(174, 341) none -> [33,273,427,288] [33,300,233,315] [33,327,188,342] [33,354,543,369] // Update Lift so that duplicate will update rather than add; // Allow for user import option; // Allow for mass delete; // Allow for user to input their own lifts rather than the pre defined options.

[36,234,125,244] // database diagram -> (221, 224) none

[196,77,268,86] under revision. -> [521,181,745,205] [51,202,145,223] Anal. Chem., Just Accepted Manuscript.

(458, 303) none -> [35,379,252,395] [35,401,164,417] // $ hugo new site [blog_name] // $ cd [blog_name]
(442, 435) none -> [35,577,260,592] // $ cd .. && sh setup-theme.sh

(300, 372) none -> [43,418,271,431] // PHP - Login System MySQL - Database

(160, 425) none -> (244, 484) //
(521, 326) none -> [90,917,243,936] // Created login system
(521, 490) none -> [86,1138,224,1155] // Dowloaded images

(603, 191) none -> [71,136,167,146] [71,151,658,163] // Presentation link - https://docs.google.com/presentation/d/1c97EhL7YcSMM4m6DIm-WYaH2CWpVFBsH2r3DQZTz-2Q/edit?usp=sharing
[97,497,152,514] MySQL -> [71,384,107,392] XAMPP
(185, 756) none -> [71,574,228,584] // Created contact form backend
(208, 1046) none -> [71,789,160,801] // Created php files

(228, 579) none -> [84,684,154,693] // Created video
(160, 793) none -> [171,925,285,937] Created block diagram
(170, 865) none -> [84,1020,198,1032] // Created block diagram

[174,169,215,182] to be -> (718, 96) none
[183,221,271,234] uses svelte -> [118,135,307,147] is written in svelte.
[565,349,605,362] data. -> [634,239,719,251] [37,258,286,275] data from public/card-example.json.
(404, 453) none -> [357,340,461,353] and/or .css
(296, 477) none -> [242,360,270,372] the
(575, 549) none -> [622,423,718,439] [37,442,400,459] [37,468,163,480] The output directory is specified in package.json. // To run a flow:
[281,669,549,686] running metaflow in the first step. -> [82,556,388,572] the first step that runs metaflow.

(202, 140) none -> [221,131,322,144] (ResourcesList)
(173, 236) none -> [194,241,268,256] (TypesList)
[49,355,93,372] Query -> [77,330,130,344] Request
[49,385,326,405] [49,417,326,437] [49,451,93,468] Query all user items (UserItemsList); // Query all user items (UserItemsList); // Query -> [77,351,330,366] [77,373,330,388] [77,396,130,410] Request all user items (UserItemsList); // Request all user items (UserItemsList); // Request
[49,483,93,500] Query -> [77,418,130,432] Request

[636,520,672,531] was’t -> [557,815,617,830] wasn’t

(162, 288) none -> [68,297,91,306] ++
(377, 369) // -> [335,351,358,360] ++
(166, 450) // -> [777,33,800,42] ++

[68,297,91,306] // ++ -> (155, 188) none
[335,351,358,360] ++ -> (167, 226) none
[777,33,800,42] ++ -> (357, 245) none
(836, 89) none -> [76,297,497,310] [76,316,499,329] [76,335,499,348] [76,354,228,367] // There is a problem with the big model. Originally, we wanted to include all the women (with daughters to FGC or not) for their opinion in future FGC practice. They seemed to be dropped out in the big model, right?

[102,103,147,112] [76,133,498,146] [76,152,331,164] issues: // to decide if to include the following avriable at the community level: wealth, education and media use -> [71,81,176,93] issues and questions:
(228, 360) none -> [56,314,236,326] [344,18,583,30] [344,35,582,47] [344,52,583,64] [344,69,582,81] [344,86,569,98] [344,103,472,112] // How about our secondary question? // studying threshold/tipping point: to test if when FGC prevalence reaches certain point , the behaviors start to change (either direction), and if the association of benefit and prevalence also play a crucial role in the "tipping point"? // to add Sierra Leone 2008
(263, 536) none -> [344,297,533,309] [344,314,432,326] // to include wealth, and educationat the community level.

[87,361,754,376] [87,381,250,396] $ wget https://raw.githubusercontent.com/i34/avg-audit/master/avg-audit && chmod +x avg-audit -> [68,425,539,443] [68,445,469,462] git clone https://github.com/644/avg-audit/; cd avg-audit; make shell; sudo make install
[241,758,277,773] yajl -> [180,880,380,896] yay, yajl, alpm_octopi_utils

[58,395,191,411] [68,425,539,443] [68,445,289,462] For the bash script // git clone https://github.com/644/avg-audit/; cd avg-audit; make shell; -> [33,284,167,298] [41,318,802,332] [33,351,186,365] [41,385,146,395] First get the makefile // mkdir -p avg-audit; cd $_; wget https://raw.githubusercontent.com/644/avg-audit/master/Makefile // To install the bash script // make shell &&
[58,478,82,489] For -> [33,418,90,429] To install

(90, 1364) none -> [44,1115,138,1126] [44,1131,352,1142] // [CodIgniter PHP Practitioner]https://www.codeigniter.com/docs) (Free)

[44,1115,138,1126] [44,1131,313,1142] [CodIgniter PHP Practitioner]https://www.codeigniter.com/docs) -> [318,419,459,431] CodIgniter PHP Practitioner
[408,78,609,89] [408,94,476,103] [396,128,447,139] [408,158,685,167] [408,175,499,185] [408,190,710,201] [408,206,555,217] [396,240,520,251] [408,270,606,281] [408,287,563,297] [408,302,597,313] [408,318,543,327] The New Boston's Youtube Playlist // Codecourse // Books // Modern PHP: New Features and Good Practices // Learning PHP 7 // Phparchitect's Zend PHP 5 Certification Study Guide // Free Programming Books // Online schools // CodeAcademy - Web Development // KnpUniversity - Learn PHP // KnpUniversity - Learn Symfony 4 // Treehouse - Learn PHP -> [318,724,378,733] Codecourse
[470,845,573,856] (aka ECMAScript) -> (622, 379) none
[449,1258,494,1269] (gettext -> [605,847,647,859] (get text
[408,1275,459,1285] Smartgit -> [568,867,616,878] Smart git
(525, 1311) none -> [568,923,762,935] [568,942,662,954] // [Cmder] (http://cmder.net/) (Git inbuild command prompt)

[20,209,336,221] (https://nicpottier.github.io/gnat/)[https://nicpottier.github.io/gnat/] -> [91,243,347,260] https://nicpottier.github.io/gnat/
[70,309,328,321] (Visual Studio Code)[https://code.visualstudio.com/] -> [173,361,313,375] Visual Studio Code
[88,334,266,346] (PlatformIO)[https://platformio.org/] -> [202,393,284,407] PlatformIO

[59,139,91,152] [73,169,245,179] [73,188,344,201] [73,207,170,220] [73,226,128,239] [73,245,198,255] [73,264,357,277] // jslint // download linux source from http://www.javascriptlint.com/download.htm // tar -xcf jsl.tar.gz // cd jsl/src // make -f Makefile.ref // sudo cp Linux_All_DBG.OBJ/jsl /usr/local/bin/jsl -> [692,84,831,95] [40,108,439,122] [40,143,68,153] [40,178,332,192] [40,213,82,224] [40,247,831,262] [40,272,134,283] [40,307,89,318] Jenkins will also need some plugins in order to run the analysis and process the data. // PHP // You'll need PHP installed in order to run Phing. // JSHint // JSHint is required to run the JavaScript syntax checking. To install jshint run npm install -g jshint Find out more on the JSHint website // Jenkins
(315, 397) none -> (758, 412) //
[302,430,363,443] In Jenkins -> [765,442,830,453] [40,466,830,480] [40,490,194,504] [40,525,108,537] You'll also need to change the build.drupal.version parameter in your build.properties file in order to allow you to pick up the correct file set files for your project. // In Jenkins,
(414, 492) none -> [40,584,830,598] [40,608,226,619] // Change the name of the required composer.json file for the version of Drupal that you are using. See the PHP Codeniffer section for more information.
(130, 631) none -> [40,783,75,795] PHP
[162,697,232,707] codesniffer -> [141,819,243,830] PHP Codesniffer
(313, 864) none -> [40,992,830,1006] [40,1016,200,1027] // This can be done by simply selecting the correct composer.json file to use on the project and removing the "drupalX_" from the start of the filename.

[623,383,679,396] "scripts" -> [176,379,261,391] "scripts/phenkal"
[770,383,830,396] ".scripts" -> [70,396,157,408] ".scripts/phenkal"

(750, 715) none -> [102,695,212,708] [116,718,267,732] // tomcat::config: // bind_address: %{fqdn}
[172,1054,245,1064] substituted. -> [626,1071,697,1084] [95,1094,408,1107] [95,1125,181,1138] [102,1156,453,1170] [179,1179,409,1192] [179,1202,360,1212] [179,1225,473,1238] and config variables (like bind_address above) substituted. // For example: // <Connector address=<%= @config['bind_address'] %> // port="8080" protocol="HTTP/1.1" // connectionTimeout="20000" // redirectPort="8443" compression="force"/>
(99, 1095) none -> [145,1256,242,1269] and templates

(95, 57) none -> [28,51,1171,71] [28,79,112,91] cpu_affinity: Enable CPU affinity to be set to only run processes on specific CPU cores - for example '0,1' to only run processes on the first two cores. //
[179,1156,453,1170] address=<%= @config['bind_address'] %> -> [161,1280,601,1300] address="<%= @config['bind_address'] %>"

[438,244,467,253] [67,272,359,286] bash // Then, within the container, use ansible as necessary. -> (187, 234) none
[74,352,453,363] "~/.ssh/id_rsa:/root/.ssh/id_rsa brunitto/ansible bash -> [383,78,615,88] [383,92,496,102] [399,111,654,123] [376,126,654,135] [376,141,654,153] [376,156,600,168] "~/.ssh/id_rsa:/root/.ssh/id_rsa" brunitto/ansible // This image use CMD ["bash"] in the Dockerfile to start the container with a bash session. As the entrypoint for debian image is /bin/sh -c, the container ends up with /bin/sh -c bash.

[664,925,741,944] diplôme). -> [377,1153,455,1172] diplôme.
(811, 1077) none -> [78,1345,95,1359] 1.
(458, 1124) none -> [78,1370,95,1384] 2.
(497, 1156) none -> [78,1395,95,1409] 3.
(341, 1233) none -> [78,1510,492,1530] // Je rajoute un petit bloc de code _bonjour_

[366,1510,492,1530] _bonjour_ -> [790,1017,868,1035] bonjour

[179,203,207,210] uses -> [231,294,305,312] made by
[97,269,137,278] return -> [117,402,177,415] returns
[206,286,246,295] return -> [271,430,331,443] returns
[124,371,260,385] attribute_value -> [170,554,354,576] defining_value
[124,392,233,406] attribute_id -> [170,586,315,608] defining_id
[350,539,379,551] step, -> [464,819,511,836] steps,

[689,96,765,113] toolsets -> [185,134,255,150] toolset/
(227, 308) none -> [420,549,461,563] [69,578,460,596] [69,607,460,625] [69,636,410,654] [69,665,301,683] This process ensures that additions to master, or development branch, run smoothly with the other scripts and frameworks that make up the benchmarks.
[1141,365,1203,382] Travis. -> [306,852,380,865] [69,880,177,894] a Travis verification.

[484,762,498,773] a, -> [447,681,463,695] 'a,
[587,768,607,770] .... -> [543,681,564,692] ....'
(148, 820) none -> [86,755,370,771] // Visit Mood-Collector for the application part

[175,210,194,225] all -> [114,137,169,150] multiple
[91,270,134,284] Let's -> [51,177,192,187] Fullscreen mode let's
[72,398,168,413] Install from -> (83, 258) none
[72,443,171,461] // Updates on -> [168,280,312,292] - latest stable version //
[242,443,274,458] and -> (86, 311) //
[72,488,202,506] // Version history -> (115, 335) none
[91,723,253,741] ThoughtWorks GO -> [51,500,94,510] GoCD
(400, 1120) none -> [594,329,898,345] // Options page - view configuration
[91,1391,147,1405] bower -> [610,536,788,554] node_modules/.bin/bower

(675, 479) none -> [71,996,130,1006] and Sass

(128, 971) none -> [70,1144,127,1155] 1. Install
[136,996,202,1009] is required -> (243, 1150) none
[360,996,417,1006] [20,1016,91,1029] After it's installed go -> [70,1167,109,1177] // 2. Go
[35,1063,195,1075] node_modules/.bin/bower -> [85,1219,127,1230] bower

WHAT YOU ARE ASKED TO DO
Copy out precisely the lines from the line with "[172,1054,245,1064] substituted. ->" to the line with "[689,96,765,113] toolsets ->" in the material above, including those two lines and omitting all the rest.

WRITTEN SOLUTION
[172,1054,245,1064] substituted. -> [626,1071,697,1084] [95,1094,408,1107] [95,1125,181,1138] [102,1156,453,1170] [179,1179,409,1192] [179,1202,360,1212] [179,1225,473,1238] and config variables (like bind_address above) substituted. // For example: // <Connector address=<%= @config['bind_address'] %> // port="8080" protocol="HTTP/1.1" // connectionTimeout="20000" // redirectPort="8443" compression="force"/>
(99, 1095) none -> [145,1256,242,1269] and templates

(95, 57) none -> [28,51,1171,71] [28,79,112,91] cpu_affinity: Enable CPU affinity to be set to only run processes on specific CPU cores - for example '0,1' to only run processes on the first two cores. //
[179,1156,453,1170] address=<%= @config['bind_address'] %> -> [161,1280,601,1300] address="<%= @config['bind_address'] %>"

[438,244,467,253] [67,272,359,286] bash // Then, within the container, use ansible as necessary. -> (187, 234) none
[74,352,453,363] "~/.ssh/id_rsa:/root/.ssh/id_rsa brunitto/ansible bash -> [383,78,615,88] [383,92,496,102] [399,111,654,123] [376,126,654,135] [376,141,654,153] [376,156,600,168] "~/.ssh/id_rsa:/root/.ssh/id_rsa" brunitto/ansible // This image use CMD ["bash"] in the Dockerfile to start the container with a bash session. As the entrypoint for debian image is /bin/sh -c, the container ends up with /bin/sh -c bash.

[664,925,741,944] diplôme). -> [377,1153,455,1172] diplôme.
(811, 1077) none -> [78,1345,95,1359] 1.
(458, 1124) none -> [78,1370,95,1384] 2.
(497, 1156) none -> [78,1395,95,1409] 3.
(341, 1233) none -> [78,1510,492,1530] // Je rajoute un petit bloc de code _bonjour_

[366,1510,492,1530] _bonjour_ -> [790,1017,868,1035] bonjour

[179,203,207,210] uses -> [231,294,305,312] made by
[97,269,137,278] return -> [117,402,177,415] returns
[206,286,246,295] return -> [271,430,331,443] returns
[124,371,260,385] attribute_value -> [170,554,354,576] defining_value
[124,392,233,406] attribute_id -> [170,586,315,608] defining_id
[350,539,379,551] step, -> [464,819,511,836] steps,

[689,96,765,113] toolsets -> [185,134,255,150] toolset/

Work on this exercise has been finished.